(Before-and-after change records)
BEGIN
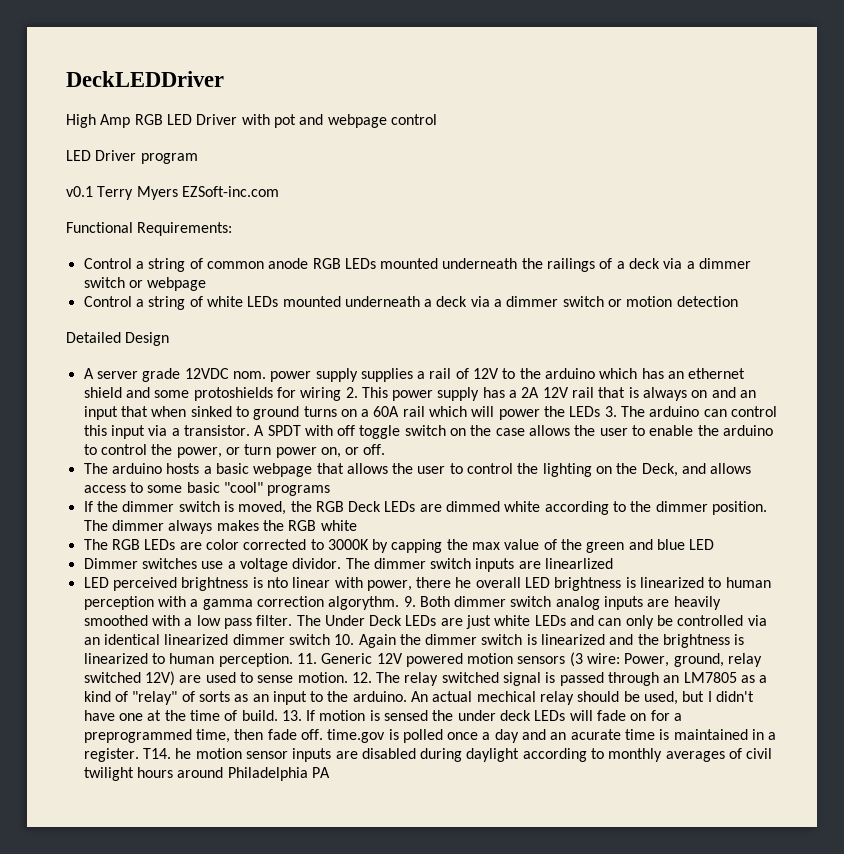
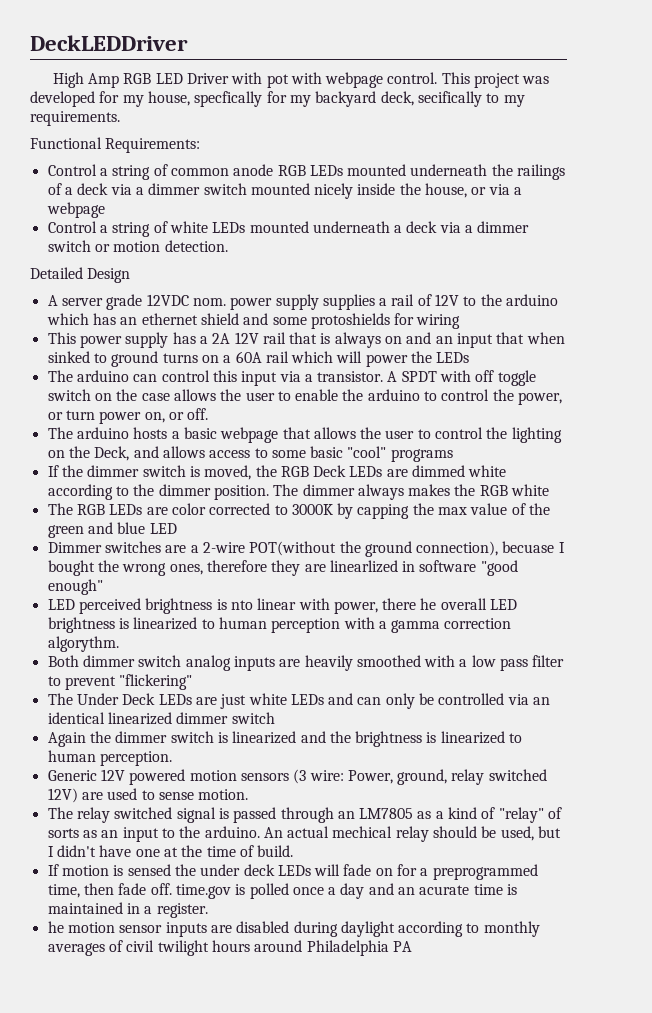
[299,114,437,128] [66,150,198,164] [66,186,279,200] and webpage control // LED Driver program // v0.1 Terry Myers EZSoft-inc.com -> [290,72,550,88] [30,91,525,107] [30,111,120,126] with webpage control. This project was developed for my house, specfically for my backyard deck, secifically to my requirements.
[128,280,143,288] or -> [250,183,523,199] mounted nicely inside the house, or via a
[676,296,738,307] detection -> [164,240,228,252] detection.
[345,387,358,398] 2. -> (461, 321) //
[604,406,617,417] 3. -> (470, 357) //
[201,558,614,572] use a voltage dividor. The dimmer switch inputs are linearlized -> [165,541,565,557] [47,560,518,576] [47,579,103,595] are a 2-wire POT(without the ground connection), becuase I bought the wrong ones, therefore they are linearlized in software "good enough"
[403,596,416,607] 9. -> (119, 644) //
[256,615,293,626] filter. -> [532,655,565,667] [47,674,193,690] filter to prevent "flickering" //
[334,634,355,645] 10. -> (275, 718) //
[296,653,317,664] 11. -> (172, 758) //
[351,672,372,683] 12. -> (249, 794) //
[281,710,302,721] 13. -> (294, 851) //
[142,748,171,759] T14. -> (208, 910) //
END
Every entry above is to be printed again exactly, pictures omitted.

#### Answer section
[299,114,437,128] [66,150,198,164] [66,186,279,200] and webpage control // LED Driver program // v0.1 Terry Myers EZSoft-inc.com -> [290,72,550,88] [30,91,525,107] [30,111,120,126] with webpage control. This project was developed for my house, specfically for my backyard deck, secifically to my requirements.
[128,280,143,288] or -> [250,183,523,199] mounted nicely inside the house, or via a
[676,296,738,307] detection -> [164,240,228,252] detection.
[345,387,358,398] 2. -> (461, 321) //
[604,406,617,417] 3. -> (470, 357) //
[201,558,614,572] use a voltage dividor. The dimmer switch inputs are linearlized -> [165,541,565,557] [47,560,518,576] [47,579,103,595] are a 2-wire POT(without the ground connection), becuase I bought the wrong ones, therefore they are linearlized in software "good enough"
[403,596,416,607] 9. -> (119, 644) //
[256,615,293,626] filter. -> [532,655,565,667] [47,674,193,690] filter to prevent "flickering" //
[334,634,355,645] 10. -> (275, 718) //
[296,653,317,664] 11. -> (172, 758) //
[351,672,372,683] 12. -> (249, 794) //
[281,710,302,721] 13. -> (294, 851) //
[142,748,171,759] T14. -> (208, 910) //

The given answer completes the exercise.